What it’s like to actually use Facebook’s ad transparency tools

A developer’s tale of wrestling with the Facebook Ad Library

Paul Duke
Online Political Transparency Project
11 min readOct 30, 2020

--

Facebook has made A Big Deal of its transparency efforts since the 2016 election, and claims that as a company it is “committed to creating a new standard of transparency and authenticity for advertising.”

However, intentions are nothing until someone does the work to try to make them reality. Facebook has provided a bunch of pieces that it claims solve the transparency puzzle, but those pieces still have to be assembled, and maintained–because nothing in tech just works indefinitely–and there’s no guarantee all the pieces are available.

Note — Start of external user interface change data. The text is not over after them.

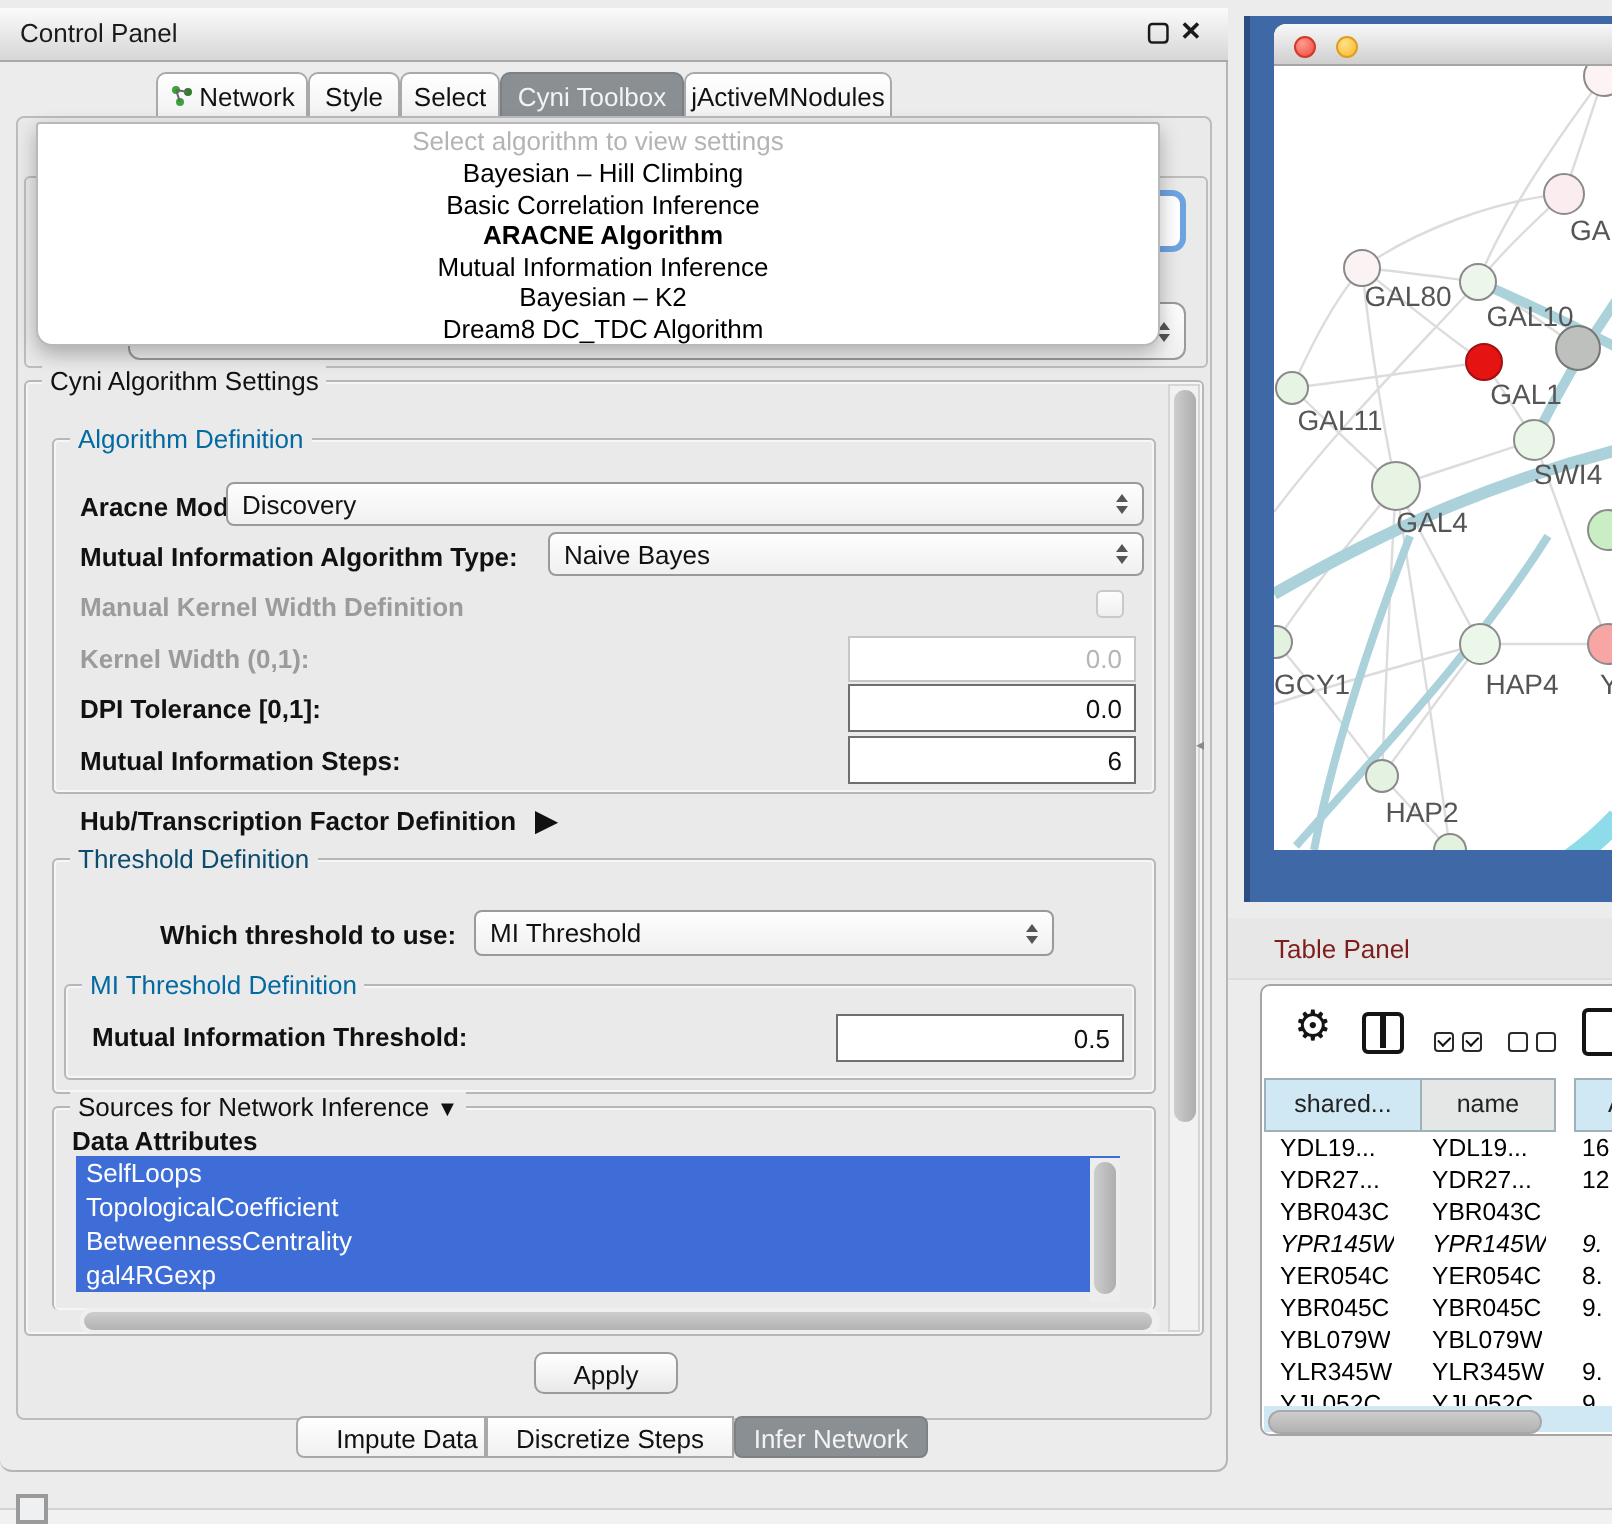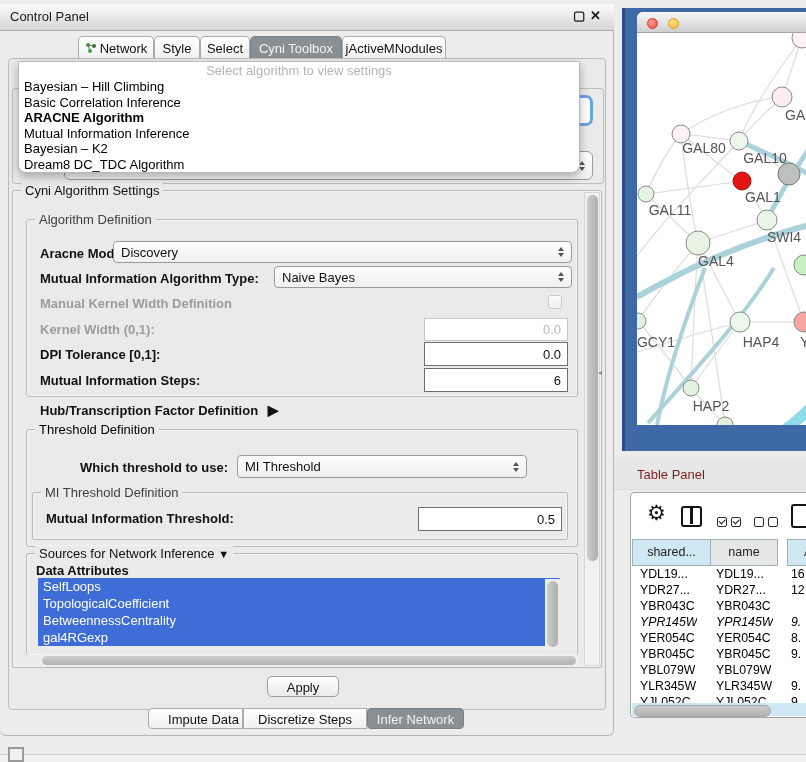--- a/index.html
+++ b/index.html
@@ -32,7 +32,7 @@
   
   .dropdown{left:18px;top:61px;width:562px;height:112px;background:#fff;border:1px solid #b9b9b9;border-radius:2px 2px 8px 8px;box-shadow:0 4px 10px rgba(0,0,0,.28);z-index:60;box-sizing:border-box;overflow:hidden;}
   .dd-head{font-size:13px;color:#b4b4b4;text-align:center;height:16px;line-height:16px;margin-top:1px;}
-  .dd-item{font-size:13px;color:#000;height:15.5px;line-height:15.5px;padding-left:5px;white-space:nowrap;}
+  .dd-item{font-size:13px;color:#000;height:15.5px;line-height:15.5px;padding-left:5px;white-space:nowrap;text-align:center;}
   .dd-item.bold{font-weight:bold;}
   
   .sb-track{position:absolute;background:#f1f1f1;border:1px solid #d6d6d6;box-sizing:border-box;}

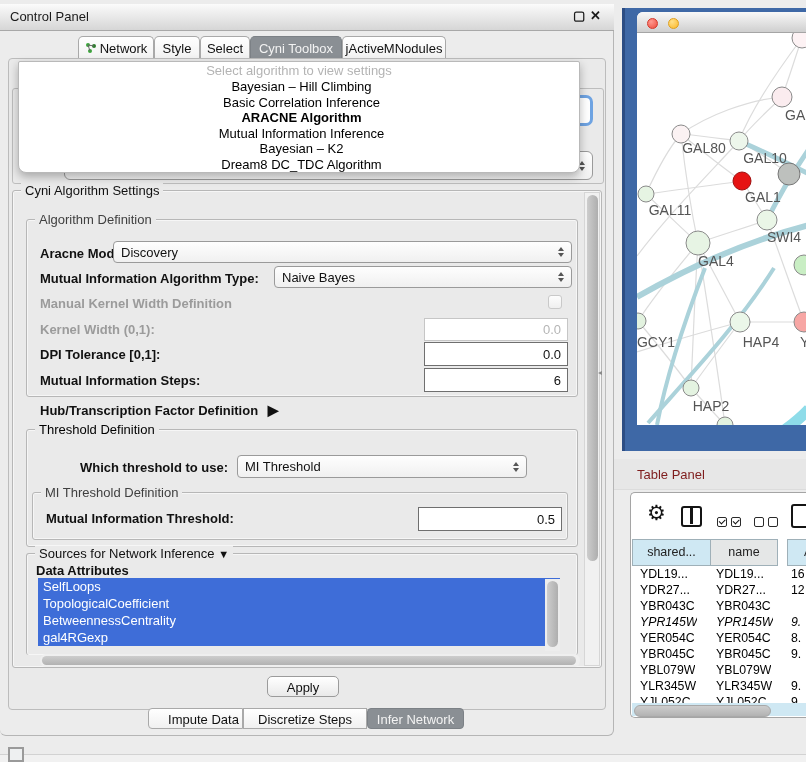--- a/index.html
+++ b/index.html
@@ -19,7 +19,7 @@
   
   .gbox{position:absolute;border:1px solid #b7b7b7;border-radius:3px;box-shadow:inset 0 0 0 1px rgba(255,255,255,.55);box-sizing:border-box;}
   .gtitle{position:absolute;top:-8px;left:8px;background:#eaeaea;padding:0 4px;font-size:13px;white-space:nowrap;}
-  .blue{color:#404040;text-align:right;} .green{color:#000000;} .dark{color:#111;}
+  .blue{color:#0369a1;text-align:right;} .green{color:#000000;} .dark{color:#111;}
   .lbl{position:absolute;font-size:13px;font-weight:bold;color:#111;white-space:nowrap;}
   .lbl.dis{color:#9b9b9b;}
   .combo{position:absolute;display:flex;align-items:center;justify-content:space-between;background:linear-gradient(#fefefe,#f0f0f0);border:1px solid #9a9a9a;border-radius:4px;font-size:13px;color:#111;padding:0 7px;box-sizing:border-box;}

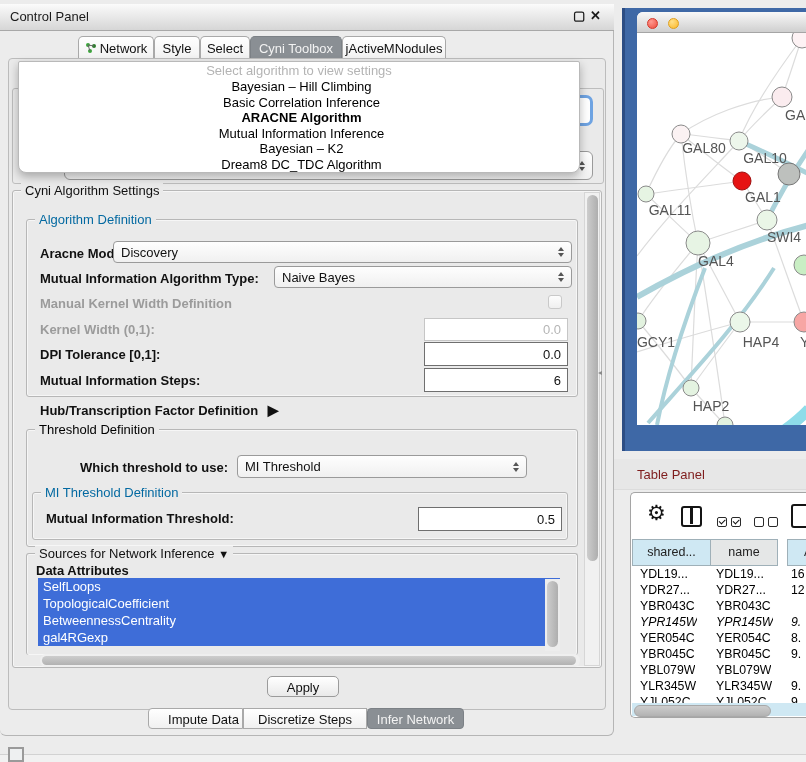--- a/index.html
+++ b/index.html
@@ -19,7 +19,7 @@
   
   .gbox{position:absolute;border:1px solid #b7b7b7;border-radius:3px;box-shadow:inset 0 0 0 1px rgba(255,255,255,.55);box-sizing:border-box;}
   .gtitle{position:absolute;top:-8px;left:8px;background:#eaeaea;padding:0 4px;font-size:13px;white-space:nowrap;}
-  .blue{color:#0369a1;text-align:right;} .green{color:#000000;} .dark{color:#111;}
+  .blue{color:#0369a1;text-align:right;} .green{color:#0c4a6e;} .dark{color:#111;}
   .lbl{position:absolute;font-size:13px;font-weight:bold;color:#111;white-space:nowrap;}
   .lbl.dis{color:#9b9b9b;}
   .combo{position:absolute;display:flex;align-items:center;justify-content:space-between;background:linear-gradient(#fefefe,#f0f0f0);border:1px solid #9a9a9a;border-radius:4px;font-size:13px;color:#111;padding:0 7px;box-sizing:border-box;}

I’m the main engineer for our project’s infrastructure and data collection from Facebook’s transparency offerings. I have a Bachelor’s degree in Computer Science, and worked at Google for more than eight years. At Google I had a variety of roles. I was software engineer on two different search products, and had readability in python and c++ (a type of certification at Google allowing me to approve code for style and correctness in those languages).

I’ve worked with Facebook’s transparency offerings for more than nine months now, and it feels like Facebook never even tried to verify that its transparency offerings actually achieve the promises the company has made. In fact, I’m not convinced that Facebook executives want the efforts they direct to actually enable transparency and accountability.

Facebook claims to offer industry-leading transparency, but in practice I’ve found that there are many hurdles preventing correct and complete analysis.

I’m the main engineer for our project’s infrastructure and data collection from Facebook’s transparency offerings… I’m not convinced that Facebook executives want the efforts they direct to actually enable transparency and accountability.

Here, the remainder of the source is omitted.